The new trigger system was engineered because skeet shooters have their 12-gauge over and unders (a few side by sides, too, are seen) fitted with sub-gauge 20, 28 and .410 tubes from the likes of Briley in Houston and Kolar in Racine, Wisconsin. Some 12-gauge guns with inertia triggers will work with 20-gauge loads, but even those won’t reset the second trigger in 28 bore and certainly not .410. Consequently, Briley and Kolar have to make those triggers work with the smaller gauges. Depending upon the make and model these sub-gauge selling companies might have to convert the guns to mechanical triggers.
That’s why Guerini has come out with their own mechanical trigger system in this new skeet model Impact Type-S. Will the future mean that all the older Guerini models will be made with mechanical triggers? Maybe. Maybe not. Only time will tell. Further, there will be a significantly upgraded skeet version – the Challenger Type-S – the upgrade especially in the engraving pattern on a bright receiver (the Impact Type-S receiver is blued) – and a wood upgrade.
It was at Barnsley Resort that for the first time I saw the Essex model up close and personal. Previously I had seen only photos – catalogs and on the Internet. The Essex is not a new model and so far there is no sporting version. But the engraving on the Essex is the quality that turns my juices loose – no bolino, no gold birds – just tight, tight scroll and tight rosettes – covering everything metal – and, of course, with the Essex sideplates there is lots of room for the engraver to work.
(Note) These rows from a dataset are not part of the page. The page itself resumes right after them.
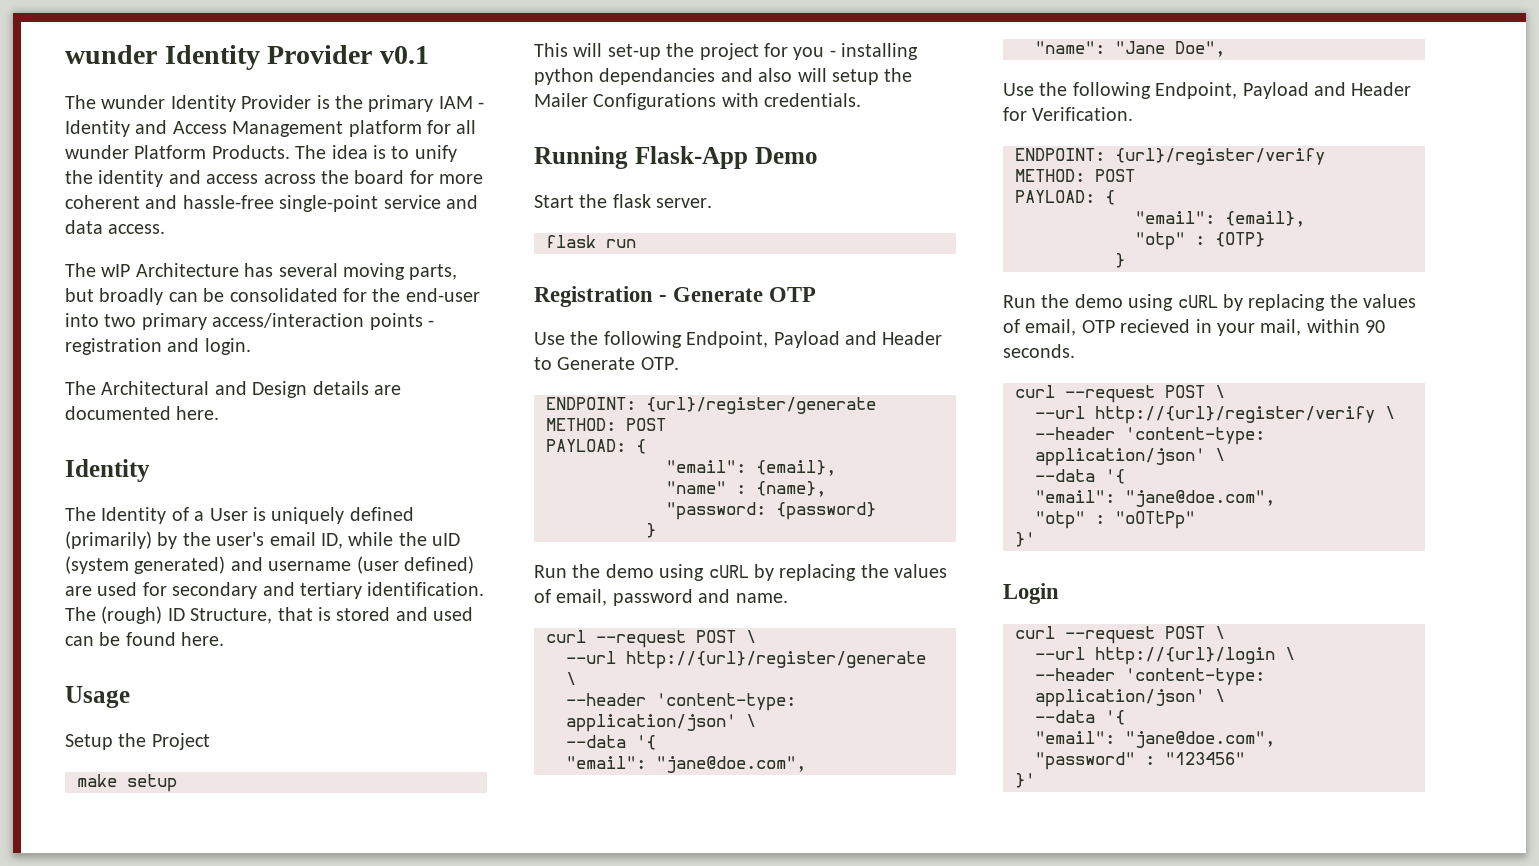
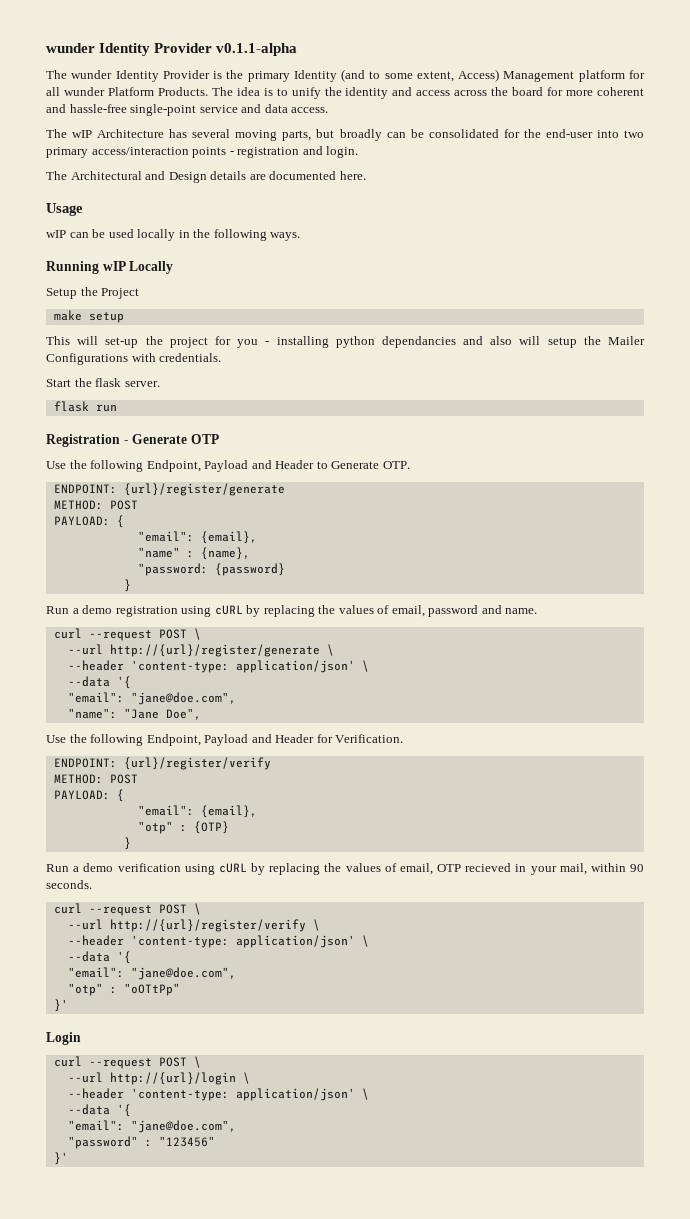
[65,45,429,70] wunder Identity Provider v0.1 -> [46,43,298,56] wunder Identity Provider v0.1.1-alpha
[438,96,485,109] [65,120,227,137] IAM - Identity and Access -> [293,69,500,82] Identity (and to some extent, Access)
[65,459,150,482] [65,507,414,524] [65,531,461,549] [65,556,474,574] [65,582,485,599] [65,606,474,624] [65,632,225,646] [65,686,130,708] Identity // The Identity of a User is uniquely defined (primarily) by the user's email ID, while the uID (system generated) and username (user defined) are used for secondary and tertiary identification. The (rough) ID Structure, that is stored and used can be found here. // Usage -> [46,203,83,216] [46,229,301,241] [46,261,174,274] Usage // wIP can be used locally in the following ways. // Running wIP Locally
[534,146,818,169] // Running Flask-App Demo -> (222, 357) none
[572,564,654,578] the demo -> [72,605,178,617] a demo registration
[1041,294,1123,308] the demo -> [73,863,181,872] a demo verification

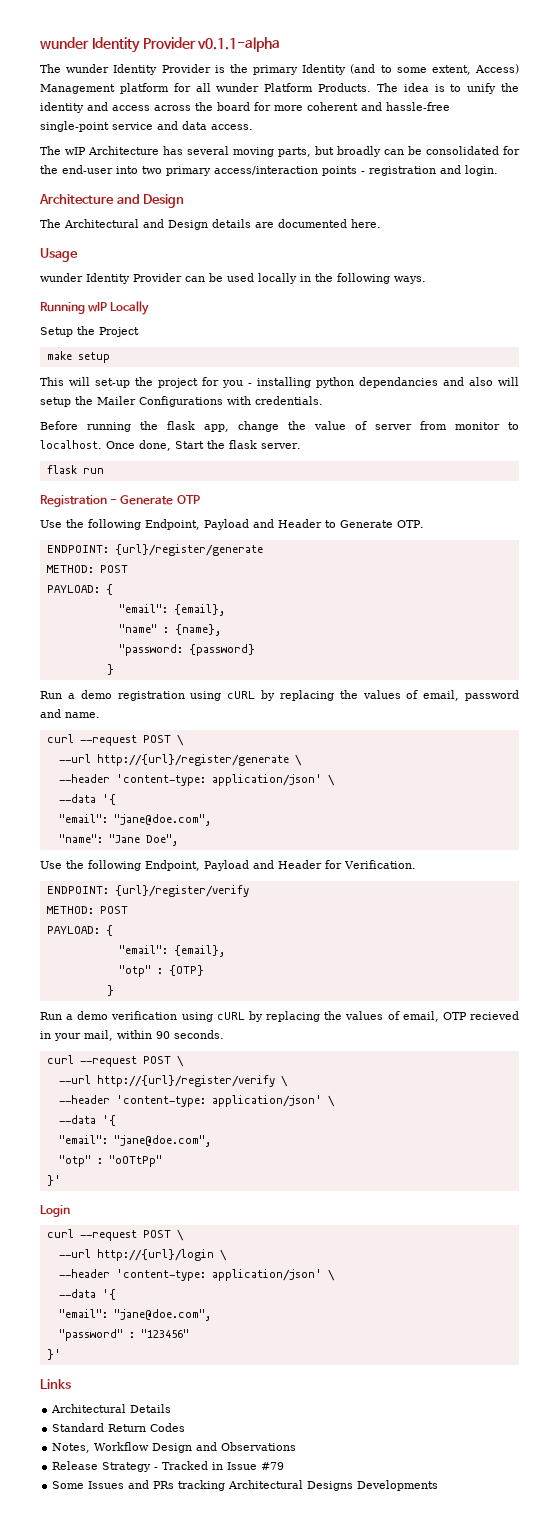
(359, 152) none -> [39,194,185,208] // Architecture and Design
[46,230,66,238] wIP -> [40,273,182,284] wunder Identity Provider
(222, 357) none -> [40,421,519,432] [40,440,171,451] Before running the flask app, change the value of server from monitor to localhost. Once done,
(68, 1158) none -> [40,1379,71,1389] [51,1404,172,1413] [52,1423,186,1432] [52,1442,297,1453] [52,1461,285,1472] [52,1480,439,1491] // Links // Architectural Details // Standard Return Codes // Notes, Workflow Design and Observations // Release Strategy - Tracked in Issue #79 // Some Issues and PRs tracking Architectural Designs Developments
The Essex is available in all four gauges, 12 bore with 28-inch barrels, 20 gauge with both 28 and 30 inchers, 28-inch only in the 28 and .410, and there is a 28-inch combo set – 20/28 and a three-barrel 20, 28, .410 combo – also with 28-iinch barrels. Five screw chokes are supplied.
In wrapping up there’s a new Shooting School at Barnsley. Its Chief Instructor is Skip Smith who spent 31 years as a mechanical engineer with Remington Arms in Ilion, NY, and for about the last 10 years in Ilion he headed up the Remington Shooting School. I took that two-day course many years ago. When Skip retired from Remington their Shooting School was winding down, he sent an application to Orvis, and Skip headed up the Orvis Shooting School in Sandanona. Eventually Orvis opened a Shooting School at Barnsley Resort, so Skip went there about five years ago. Some months back Barnsley decided to go with Caesar Guerini as part of that Shooting School. Now students who don’t bring their own gun (many don’t) have a wide variety of Guerini over and unders from which to select. The resort also sells shotguns from this company – exclusively. Barnsley Resort is in the process of changing their name (only for the shooting school and the upland bird hunting operation) to Springbank Plantation. So now you know why we had a Caesar Guerini mini gun-writers seminar at Barnsley Resort.